Останавливаюсь у берега, стягиваю с запястья потрепанный кожаный ремешок и собираю голубые патлы в хвост на затылке. Этот ремешок часто выручает меня в простых бытовых ситуациях. Он — единственное материальное подтверждение, что человек, которого я когда-то любила, действительно существовал…
Над головой, в пронзительно-синем небе, парят кипенно-белые облака, подернутое рябью зеркало воды переливается слепящими бликами.
Привычного мешка, набитого неподъемной виной, растерянностью и страхом, за плечами нет — его нет уже несколько суток, с тех пор как Ярик предложил свою помощь, дружбу, любовь, себя… Умудрившись вместить все это в короткую невинную фразу.
На сердце просто и радостно, как в давно забытом детстве.
Позади раздается шорох кустов, резко оборачиваюсь и вижу Ярика — безмятежная улыбка, глаза невероятного оттенка янтаря, ямочки на щеках и веснушки на переносице невыносимо милы.
Он вынимает из-за спины венок из одуванчиков и надевает мне на голову.
В памяти взвиваются яркие болезненные ассоциации — застывший в вечности взгляд цвета моря и точно такой же венок — последний подарок для моей первой любви…
— Я не очень люблю их, — признаюсь тихо, и Ярик кивает:
— Конечно, они не шикарные. Но, блин, посмотри, как они тянутся к солнцу! Они мало живут — быстро старятся, распадаются на части и умирают, так и не долетев до него. Но каждой весной возрождаются снова и становятся маленькими солнцами. И… как же они тебе идут…

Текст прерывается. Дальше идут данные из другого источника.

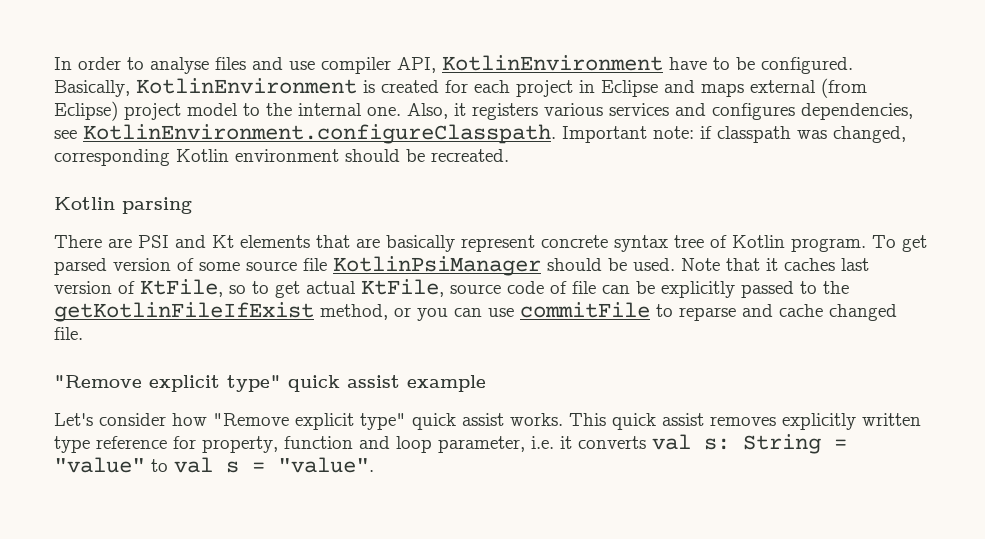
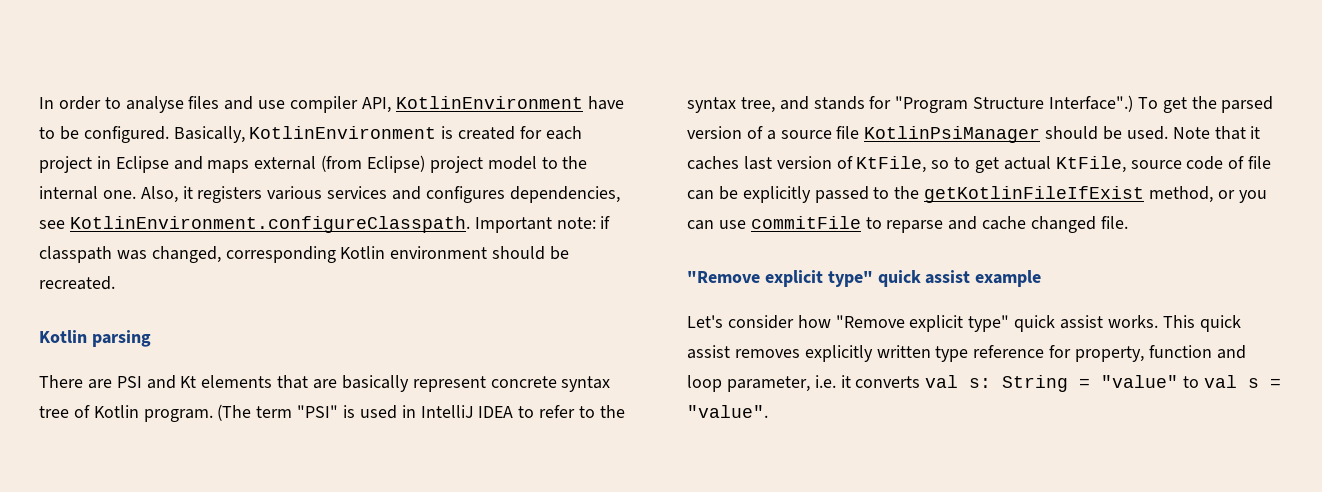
+ (The term "PSI" is used in IntelliJ IDEA to refer to the syntax tree, and stands for "Program Structure Interface".)
- To get parsed version of some source file KotlinPsiManager should be used.
+ To get the parsed version of a source file KotlinPsiManager should be used.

Горячие слезы подкатывают к горлу, но я улыбаюсь. Счастье, благодарность и дикая боль сплетаются в тугой клубок — мы расцепились всего пару часов назад, но я уже боюсь его потерять и дрожу от одиночества и холода.
Ярик подходит вплотную, стискивает меня в объятиях и целует в макушку:
— Как ты?
— У меня все болит… — шепчу с придыханием и наблюдаю за его реакцией. Мне нравится его смущать, но не тут-то было — на прекрасном лице нет и намека на стыд.
— Хочешь подую? — усмехается он, и я подвисаю. Ему чертовски идет порок. Я испортила почти святого мальчика и ничуть не сожалею о содеянном, как бы меня это ни характеризовало.
— Скажи, когда ты успел так низко пасть? — бормочу сконфуженно, а потом мы целуемся по-настоящему — страстно и бешено, так, что не хватает воздуха и закладывает уши.